5pm – 7pm, Roland Levinsky Building Room 306
For 2017’s US Thanksgiving/National Day of Mourning, the Performance.Experience.Presence research group at the University of Plymouth invites arts researchers to look towards Plymouth’s commemorations of the 400th anniversary of the sailing of the Mayflower from Plymouth, UK to Massachusetts, USA. Plymouth, along with 10 other UK towns, Leiden, The Netherlands, Plymouth, Mass, and the Wampanoag tribe, will be delivering an ambitious programme of arts and heritage events commemorating the 1620 voyage in the lead up to Thanksgiving 2020. We will be discussing: How can we as practitioners/researchers respond to the Mayflower 400? How should cities deal with legacies of colonialism? (How) can we decolonise Mayflower 400? We will be looking to strategies of counter-memorials, for example, artworks critically responding to Canada 150, and the Countering Colston movement.
Speakers include:
Kathryn N. Gray is Associate Professor (Reader) in Early American Literature, with specialisms in the literatures of colonial New England. She’s currently working a textual-editing project with the Omohundro Institute in the US, a project which will recover and reclaim an original Mayflower narrative, Mourt’s Relation (1622), for a new generation of readers; she has also published work on Native American literatures and cultures in colonial and contemporary contexts.
Tory James, in his own words, “is a fat fifty-eight year old professional photographer with bad knees. He has worked almost every aspect of the trade from journalism to commercial to corporate. Sometimes he manages to make images that he think’s might even approach art, although he is certain that photography is not art. He has also sat on numerous First Nations boards, committees, and councils. He is an unapologetic activist if sometimes a contemptible spy.”

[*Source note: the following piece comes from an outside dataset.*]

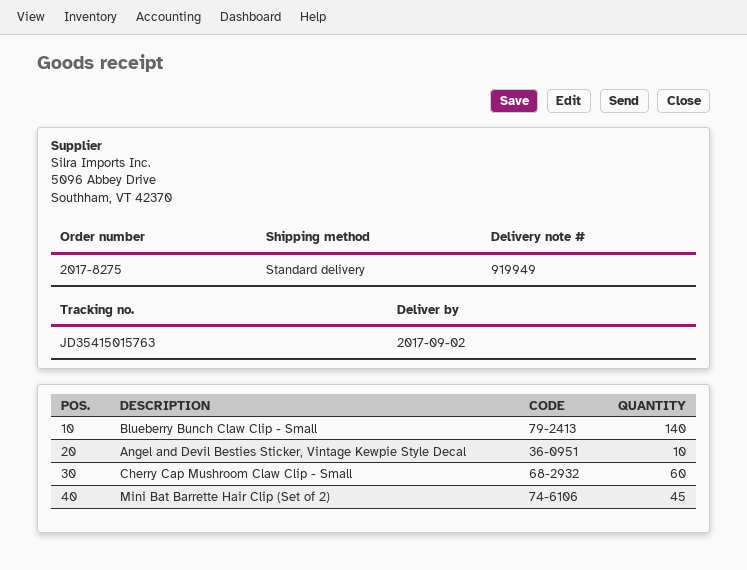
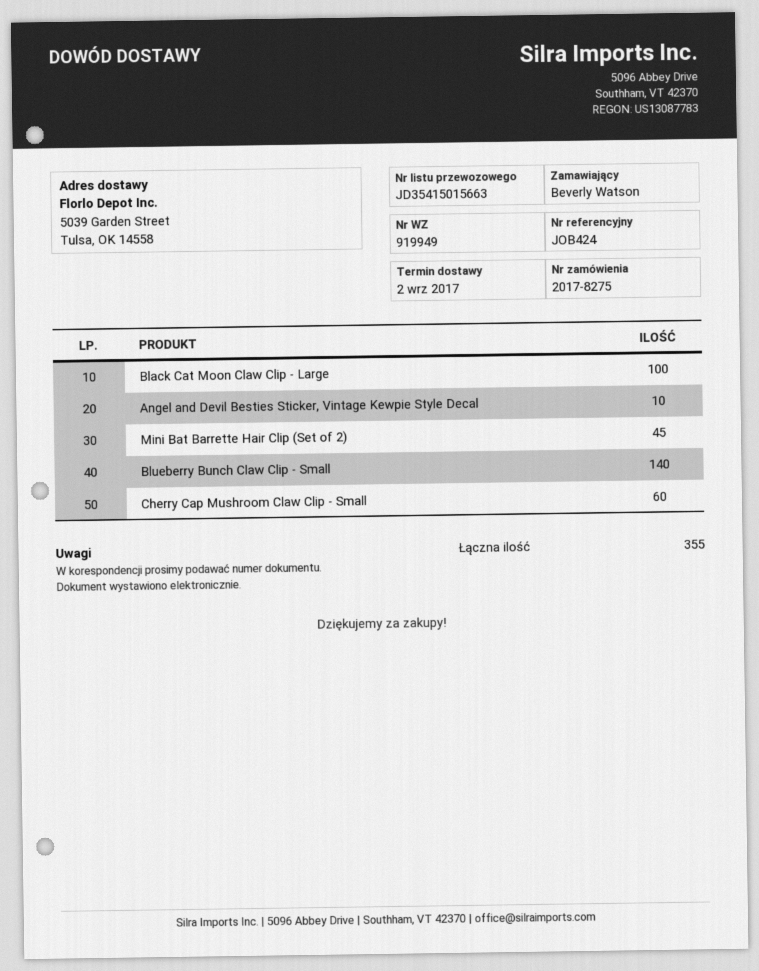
tracking number: JD35415015763 -> JD35415015663
Black Cat Moon Claw Clip - Large: none -> 100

Alex McKay, non-indigenous, is a dual national, was born to Canadian parents in Detroit, Michigan. He is of Scottish and English extraction, his family coming to Canada in the mid-19th and mid 20th centuries. He has been making art addressing issues of landscape and place, identity and empire, from a post or de-colonizing perspective, for almost 30 years. His work often touches upon the fraught relationship between the dominant Settler Culture and Indigenous people. He considers himself a ‘settler ally’, although he acknowledges that this may be an oxymoron. He lives in Windsor with his wife and two children, his wife being the bread winner, he being the ‘stay-at-home’ primary care-giver.
Roberta Mock is Professor of Performance Studies and convenor of the Performance.Experience.Presence research group at the University of Plymouth. She is the co-editor, with Colin Counsell, of the book, Performance, Embodiment & Cultural Memory (2009).
Dr Stephanie Pratt, formerly Associate Professor (Reader) in Art History at Plymouth University, is a Dakota tribal member and was appointed Cultural Ambassador for the Crow Creek Dakota Hunkpati and Tribal Council in 2015. She has published widely in a number of topics related to the visual representation of Native Americans including museum and gallery representation of Native American arts and cultures and on contemporary Native American art. Recently, she was Guest Editor for the Benezit Dictionary of Art’s update for Contemporary Native American artists’ biographies (Oxford University Press, 2014). Her book, American Indians in British Art, 1700 – 1840(Oklahoma University Press, 2005), explored the construction and reception of images made about American Indians in art during the colonial and post-revolutionary war periods. She co-curated two well-received exhibitions for the National Portrait Gallery, London: Between Worlds: Voyagers to Britain, 1700 – 1860 (London, 2007); and George Catlin: American Indian Portraits, (London and Birmingham, 2013) both of which raised questions about the reception of Native American arts and cultures in Britain. Her work as a Cultural Ambassador includes consultation on the 400th anniversary commemorations of the visit of Pocahontas/Rebecca Rolfe to England and Pocahontas’ legacy.
Beth Emily Richards is a PhD student at Plymouth University, an artist, and a creative producer for Take A Part, a socially engaged arts organisation. She is interested in how artists engage with narratives of site, to uncover hidden histories, deconstruct mythologies, and to critique dominant historical narratives. She is currently developing Reverberations with Take A Part, a public realm art programme and symposium taking place in 2020, which responds to narratives of Mayflower 400 including migration and histories of colonisation.
Marcy Saude is an artist working in time-based media. Her practice explores subjects including marginal histories, the landscape, counterculture, radical politics, speculative fiction, and text(s). A Portuguese national raised in the USA and currently based in Plymouth, she works with artist film collectives in Bristol and Rotterdam. She is currently collaborating with Mayflower 2020 Our Voice, an emerging group of activists planning critical programming around Mayflower 400, as well as developing a short film involving inscriptions of settler colonialism in the Barbican, post-referendum immigrant experiences of Plymouth public space, and Anglo-Saxon re-enactors as a way to think through waves of migration in Britain.